--- Supplied data ---

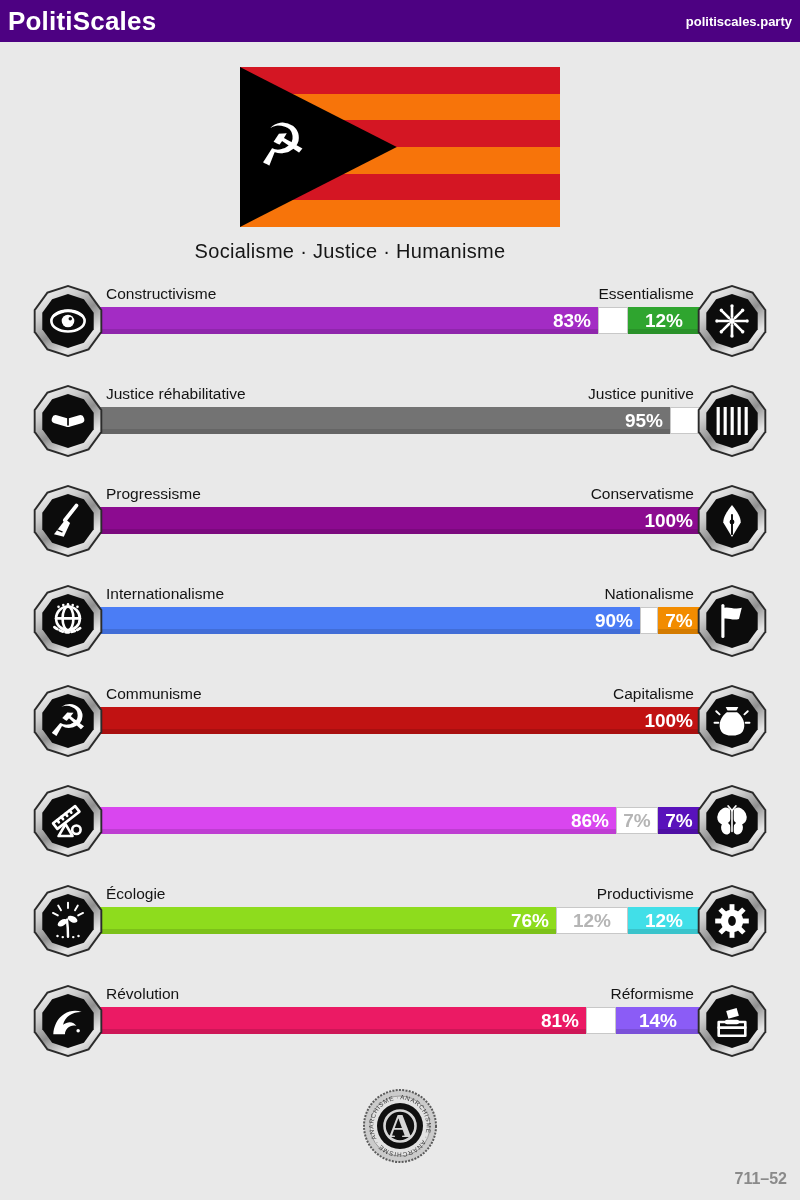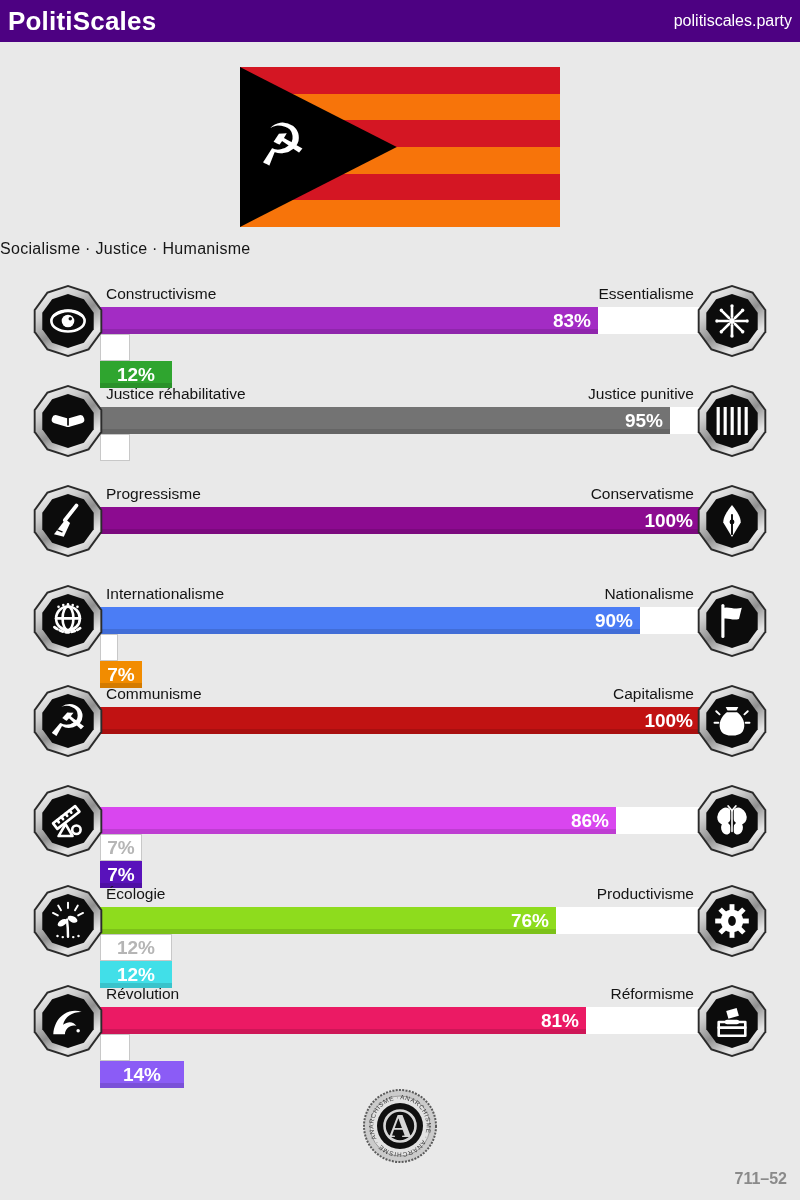--- a/index.html
+++ b/index.html
@@ -9,45 +9,45 @@
     font-family:"Liberation Sans","DejaVu Sans",sans-serif;
     -webkit-font-smoothing:antialiased;
   }
   
   .header{
     position:absolute;left:0;top:0;width:800px;height:42px;
     background:#4d0182;display:flex;align-items:center;
     justify-content:space-between;box-sizing:border-box;padding:0 8px;
   }
   .header .title{color:#fff;font-size:26px;font-weight:bold;letter-spacing:.2px;cursor:pointer;}
-  .header .site{color:#fff;font-size:16px;font-weight:normal;cursor:pointer;}
+  .header .site{color:#fff;font-size:13px;font-weight:bold;cursor:pointer;}
   
   .flag{position:absolute;left:240px;top:67px;width:320px;height:160px;display:flex;flex-direction:column;}
   .flag .stripe{flex:1;}
   .flag .triangle{
     position:absolute;left:0;top:0;width:100%;height:100%;
     clip-path:polygon(0 0,49% 50%,0 100%);background:#000;
   }
   .flag .emblem{
     position:absolute;left:16px;top:50%;transform:translateY(-54%) rotate(-8deg);
     color:#fff;font-size:56px;line-height:1;font-family:"DejaVu Sans",sans-serif;
   }
   
   .subtitle{
-    position:absolute;left:0;top:240px;width:700px;
-    font-size:16px;color:#161616;letter-spacing:.3px;
+    position:absolute;left:0;top:240px;width:700px;text-align:center;
+    font-size:20px;color:#161616;letter-spacing:.3px;
   }
   
   .row{position:absolute;left:0;width:800px;height:72px;text-align:right;}
   .labels{position:absolute;left:106px;top:0;width:588px;height:20px;font-size:15.5px;color:#141414;}
   .lab-l{position:absolute;left:0;top:0;}
   .lab-r{position:absolute;right:0;top:0;}
   .bar{
     position:absolute;left:100px;top:22px;width:600px;height:27px;
-    display:flex;background:#fff;flex-direction:column;
+    display:flex;background:#fff;
   }
   .seg{height:100%;display:flex;align-items:center;box-sizing:border-box;flex:none;}
   .seg span{font-weight:bold;font-size:19px;color:#fff;line-height:1;}
   .seg-left{justify-content:flex-end;padding-right:7px;box-shadow:inset 0 -5px 0 rgba(0,0,0,.12);}
   .seg-mid{justify-content:center;background:#fff;border:1px solid #c8c8c8;}
   .seg-mid span{color:#b5b5b5;}
   .seg-right{justify-content:center;box-shadow:inset 0 -5px 0 rgba(0,0,0,.12);}
   
   .badge{
     position:absolute;top:0;width:72px;height:72px;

---

## Problem:
Leave the images out as you retype each line of the material exactly.

## Response area:
--- a/index.html
+++ b/index.html
@@ -9,45 +9,45 @@
     font-family:"Liberation Sans","DejaVu Sans",sans-serif;
     -webkit-font-smoothing:antialiased;
   }
   
   .header{
     position:absolute;left:0;top:0;width:800px;height:42px;
     background:#4d0182;display:flex;align-items:center;
     justify-content:space-between;box-sizing:border-box;padding:0 8px;
   }
   .header .title{color:#fff;font-size:26px;font-weight:bold;letter-spacing:.2px;cursor:pointer;}
-  .header .site{color:#fff;font-size:16px;font-weight:normal;cursor:pointer;}
+  .header .site{color:#fff;font-size:13px;font-weight:bold;cursor:pointer;}
   
   .flag{position:absolute;left:240px;top:67px;width:320px;height:160px;display:flex;flex-direction:column;}
   .flag .stripe{flex:1;}
   .flag .triangle{
     position:absolute;left:0;top:0;width:100%;height:100%;
     clip-path:polygon(0 0,49% 50%,0 100%);background:#000;
   }
   .flag .emblem{
     position:absolute;left:16px;top:50%;transform:translateY(-54%) rotate(-8deg);
     color:#fff;font-size:56px;line-height:1;font-family:"DejaVu Sans",sans-serif;
   }
   
   .subtitle{
-    position:absolute;left:0;top:240px;width:700px;
-    font-size:16px;color:#161616;letter-spacing:.3px;
+    position:absolute;left:0;top:240px;width:700px;text-align:center;
+    font-size:20px;color:#161616;letter-spacing:.3px;
   }
   
   .row{position:absolute;left:0;width:800px;height:72px;text-align:right;}
   .labels{position:absolute;left:106px;top:0;width:588px;height:20px;font-size:15.5px;color:#141414;}
   .lab-l{position:absolute;left:0;top:0;}
   .lab-r{position:absolute;right:0;top:0;}
   .bar{
     position:absolute;left:100px;top:22px;width:600px;height:27px;
-    display:flex;background:#fff;flex-direction:column;
+    display:flex;background:#fff;
   }
   .seg{height:100%;display:flex;align-items:center;box-sizing:border-box;flex:none;}
   .seg span{font-weight:bold;font-size:19px;color:#fff;line-height:1;}
   .seg-left{justify-content:flex-end;padding-right:7px;box-shadow:inset 0 -5px 0 rgba(0,0,0,.12);}
   .seg-mid{justify-content:center;background:#fff;border:1px solid #c8c8c8;}
   .seg-mid span{color:#b5b5b5;}
   .seg-right{justify-content:center;box-shadow:inset 0 -5px 0 rgba(0,0,0,.12);}
   
   .badge{
     position:absolute;top:0;width:72px;height:72px;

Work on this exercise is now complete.